For more than 25 years, as they climbed the political ladder of politics in California and the nation, Gov. Gavin Newsom and Vice President Kamala Harris have acted like friendly colleagues, assiduously avoiding conflict.
They shared campaign consultants and a mentor in Willie Brown, the former state Assembly speaker and later San Francisco mayor. They’ve never butted heads, each always running for offices the other was either willing to bypass or ineligible to hold (Harris was San Francisco’s district attorney, which Newsom couldn’t be as a non-lawyer).
Now the cognitive problems of President Joe Biden are pushing them toward a possible rivalry. As pressure mounts for Biden to step away from the Democratic Party nomination for president, Harris and Newsom are on most short lists to replace him.
Harris has survived several close calls, including a razor-thin victory in her first run for California attorney general, and she’s never been an overwhelming vote-getter. Witness her early withdrawal from the 2020 Democratic primaries.
Newsom has had no trouble getting elected, winning all his runs by wide margins: twice for San Francisco mayor, lieutenant governor twice, governor twice and easily beating back the 2021 Republican-sponsored recall attempt.
Both are among the most vocal advocates for Biden even after his June 27 debate debacle, in which he appeared sometimes to lose focus and failed to challenge any of former President Donald Trump’s outright lies with specific information. One example came when Trump claimed Democrat-run states allow not just late-term abortions but also the killing of babies after they’re born.
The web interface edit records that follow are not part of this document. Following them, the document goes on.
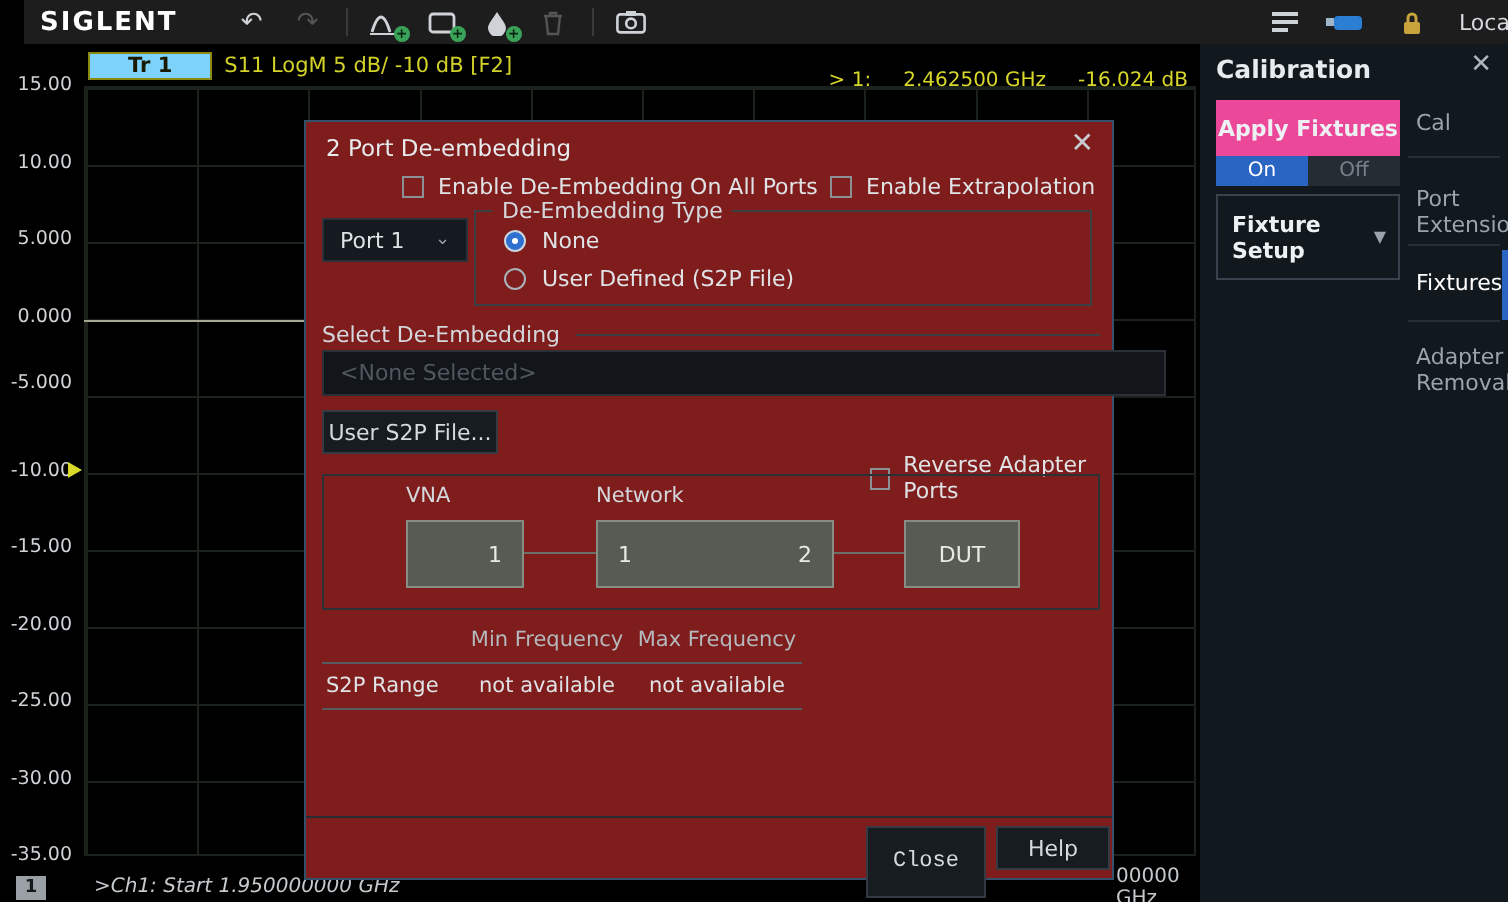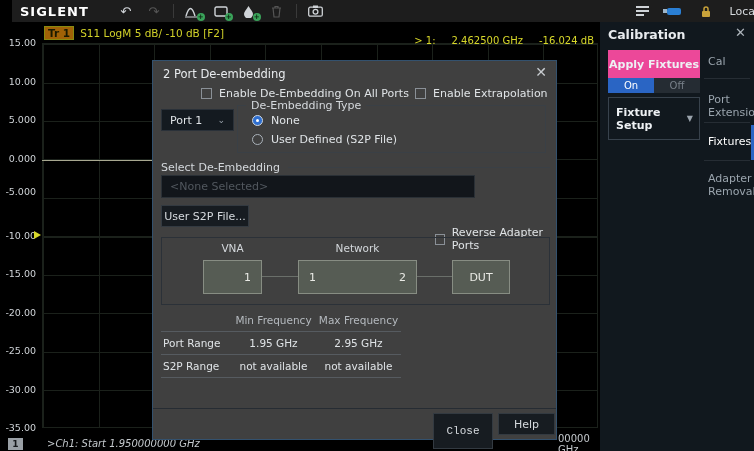--- a/index.html
+++ b/index.html
@@ -28,7 +28,7 @@
   
   .plot { position:absolute; left:0; top:22px; width:600px; height:429px; background:#000; }
   .trace-hdr { position:absolute; left:44px; top:4px; display:flex; align-items:center; gap:6px; font-size:10.5px; }
-  .trace-badge { background:#a16207; color:#1a1a00; padding:0 3px; font-weight:bold; border:1px solid #8a8a10; }
+  .trace-badge { background:#7dd3fc; color:#1a1a00; padding:0 19px; font-weight:bold; border:1px solid #8a8a10; }
   .trace-label { color:#d2d229; }
   .grid { position:absolute; left:42px; top:21px; width:556px; height:385px;
           border:1px solid #1b211b;

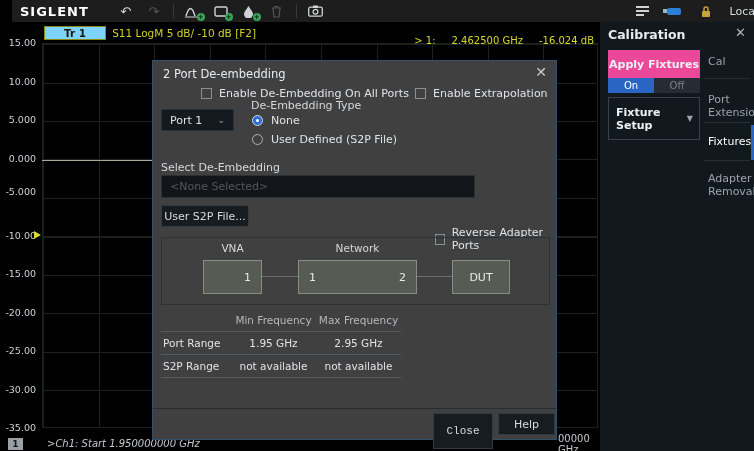--- a/index.html
+++ b/index.html
@@ -66,7 +66,7 @@
   .tab-indicator { position:absolute; right:0; top:103px; width:3px; height:35px; background:#2a65c4; }
 
   
-  .dialog { position:absolute; left:152px; top:60px; width:405px; height:380px; background:#404040;
+  .dialog { position:absolute; left:152px; top:60px; width:405px; height:380px; background:#7f1d1d;
             border:1px solid #33516e; color:#dfe3e6; font-size:11px; }
   .dlg-title { position:absolute; left:10px; top:6px; font-size:11.5px; color:#e8ebee; }
   .dlg-close { position:absolute; right:9px; top:3px; font-size:14px; color:#c8ccd0; }

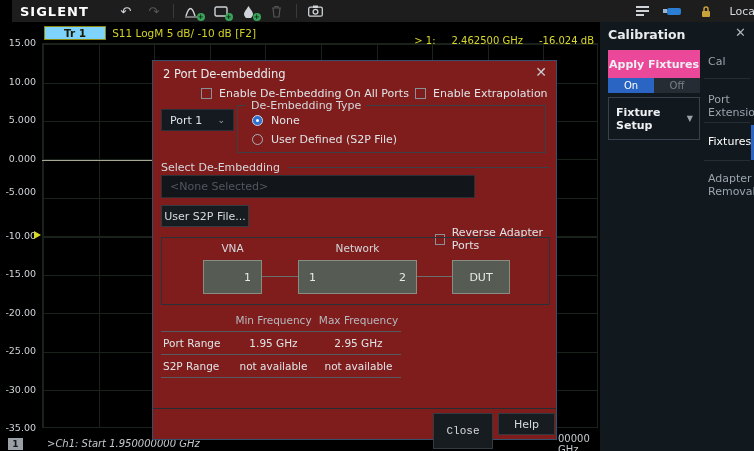--- a/index.html
+++ b/index.html
@@ -85,7 +85,7 @@
   .group-line { position:absolute; left:8px; top:100px; width:389px; display:flex; align-items:center; }
   .group-line .lbl { color:#d4d8dc; }
   .group-line .ln { flex:1; height:1px; background:#3a4046; margin-left:8px; }
-  .sel-input { position:absolute; left:8px; top:114px; width:314px; height:23px; background:#12161b;
+  .sel-input { position:absolute; left:8px; top:114px; width:422px; height:23px; background:#12161b;
                border:1px solid #2a3036; display:flex; align-items:center; padding:0 8px; color:#51575e; }
   .btn { background:#171c21; border:1px solid #333a41; color:#d6dade; font-size:11px;
          display:flex; align-items:center; justify-content:center; }

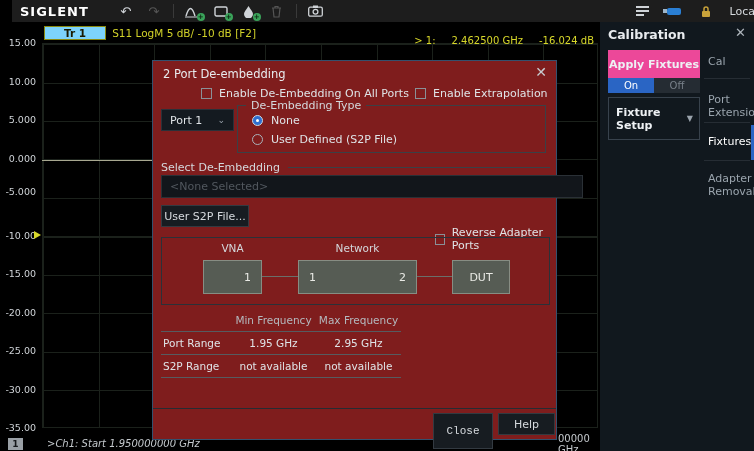--- a/index.html
+++ b/index.html
@@ -92,7 +92,7 @@
   .s2p-btn { position:absolute; left:8px; top:144px; width:88px; height:22px;text-align:right; }
   .rev-row { position:absolute; left:282px; top:149px; display:flex; align-items:center; gap:7px;margin-top:16px; }
   .diagram { position:absolute; left:8px; top:176px; width:389px; height:68px; border:1px solid #2b3138; }
-  .d-lbl { position:absolute; top:4px; text-align:center; color:#d4d8dc; font-size:10.5px; }
+  .d-lbl { position:absolute; top:4px; text-align:left; color:#d4d8dc; font-size:10.5px; }
   .d-box { position:absolute; top:22px; height:34px; background:#565c54; border:1px solid #878d83;
            color:#e9eae5; display:flex; align-items:center; font-size:11px; }
   .d-line { position:absolute; top:38px; height:1px; background:#6a6f6a; }

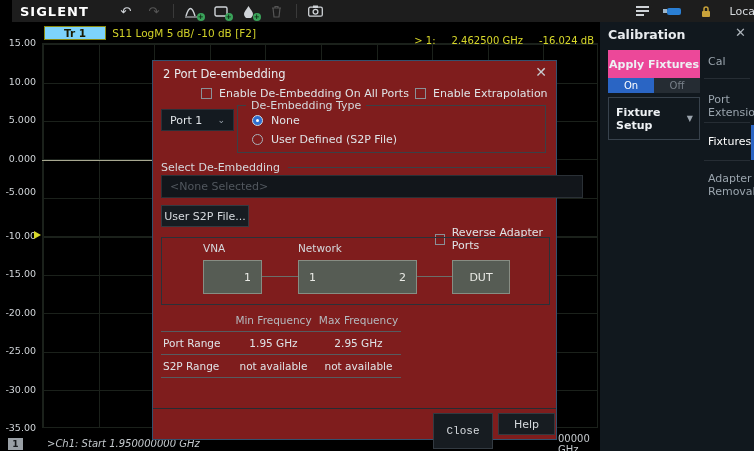--- a/index.html
+++ b/index.html
@@ -303,11 +303,6 @@
         <span class="c2">Max Frequency</span>
       </div>
       <div class="row">
-        <span class="c0">Port Range</span>
-        <span class="c1">1.95 GHz</span>
-        <span class="c2">2.95 GHz</span>
-      </div>
-      <div class="row">
         <span class="c0">S2P Range</span>
         <span class="c1">not available</span>
         <span class="c2">not available</span>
No state allows this. It is murder everywhere. Biden did not say that, though. It was his best chance to show 50 million viewers just how blatant Trump’s lies can be. It was a blown opportunity.
This is one cause of the pressure now mounting on Biden to bow out and let delegates to the Democratic National Convention in August choose someone else. Such pressure cannot get much stronger than the firm call from the New York Times editorial board for Biden to step down.
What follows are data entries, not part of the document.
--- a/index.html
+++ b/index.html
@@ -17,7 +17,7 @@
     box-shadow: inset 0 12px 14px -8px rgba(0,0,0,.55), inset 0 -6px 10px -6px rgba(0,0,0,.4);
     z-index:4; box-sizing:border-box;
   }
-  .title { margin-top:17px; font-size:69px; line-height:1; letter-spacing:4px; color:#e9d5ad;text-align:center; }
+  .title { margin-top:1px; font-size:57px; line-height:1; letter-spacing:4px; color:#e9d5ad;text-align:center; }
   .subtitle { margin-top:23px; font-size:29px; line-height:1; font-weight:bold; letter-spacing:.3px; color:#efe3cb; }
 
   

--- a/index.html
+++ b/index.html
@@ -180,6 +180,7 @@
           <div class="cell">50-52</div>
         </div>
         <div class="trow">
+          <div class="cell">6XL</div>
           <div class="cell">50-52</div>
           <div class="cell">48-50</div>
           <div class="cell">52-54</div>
Surviving that call will be much harder for Biden than for Trump to survive a similar demand from the Philadelphia Inquirer that he step down because of his incessant stream of falsehoods. If they were not from the same state, even the same city, Newsom and Harris might team up as a possible replacement for today’s Biden-Harris ticket.
They can’t be on the ticket together, though. American history has never had a same-state White House ticket, and many scholars believe it would be unconstitutional. This is one thing making Trump hesitate to pick Florida Sen. Marco Rubio as his running mate, with Trump’s official residence also in Florida.
Who else could Democrats tap aside from Newsom or Harris, both of whom are now performing credibly in speaking for Biden after his debate problems? Harris sticks up for Biden while also conceding that the debate was “not his finest moment.”
Newsom, already Biden’s leading surrogate, was strategically present in the “spin room” after that debate, repeatedly denying interest in replacing Biden. Newsom offered no General Sherman-like statement, though, of “if nominated, I will not run” or “if elected, I will not serve.”
Yes, Democrats could tap someone like Illinois Gov. J.B. Pritzker or Michigan Gov. Gretchen Whitmer, who are both popular in their states. No Democrat other than Newsom and Harris has national debate experience, though, with Newsom having taken on Florida’s Gov. Ron DeSantis last fall while neither was actively seeking office.
Newsom is also the only Democrat to use his own campaign money for TV commercials backing Democrats and excoriating Republicans in red states like Alabama and Florida. Newsom also has campaigned not only for Biden but for many other Democrats.
Harshly criticized by the California GOP for recording and distributing his State of the State speech rather than delivering it live, Newsom may have had a good instinct since that speech could serve as a Democratic Party manifesto by maintaining that progressive values are the best antidote for excesses of the far right represented by Trump.
All of this means Harris and Newsom are prepped and ready to step in more than perhaps anyone else if Biden drops out.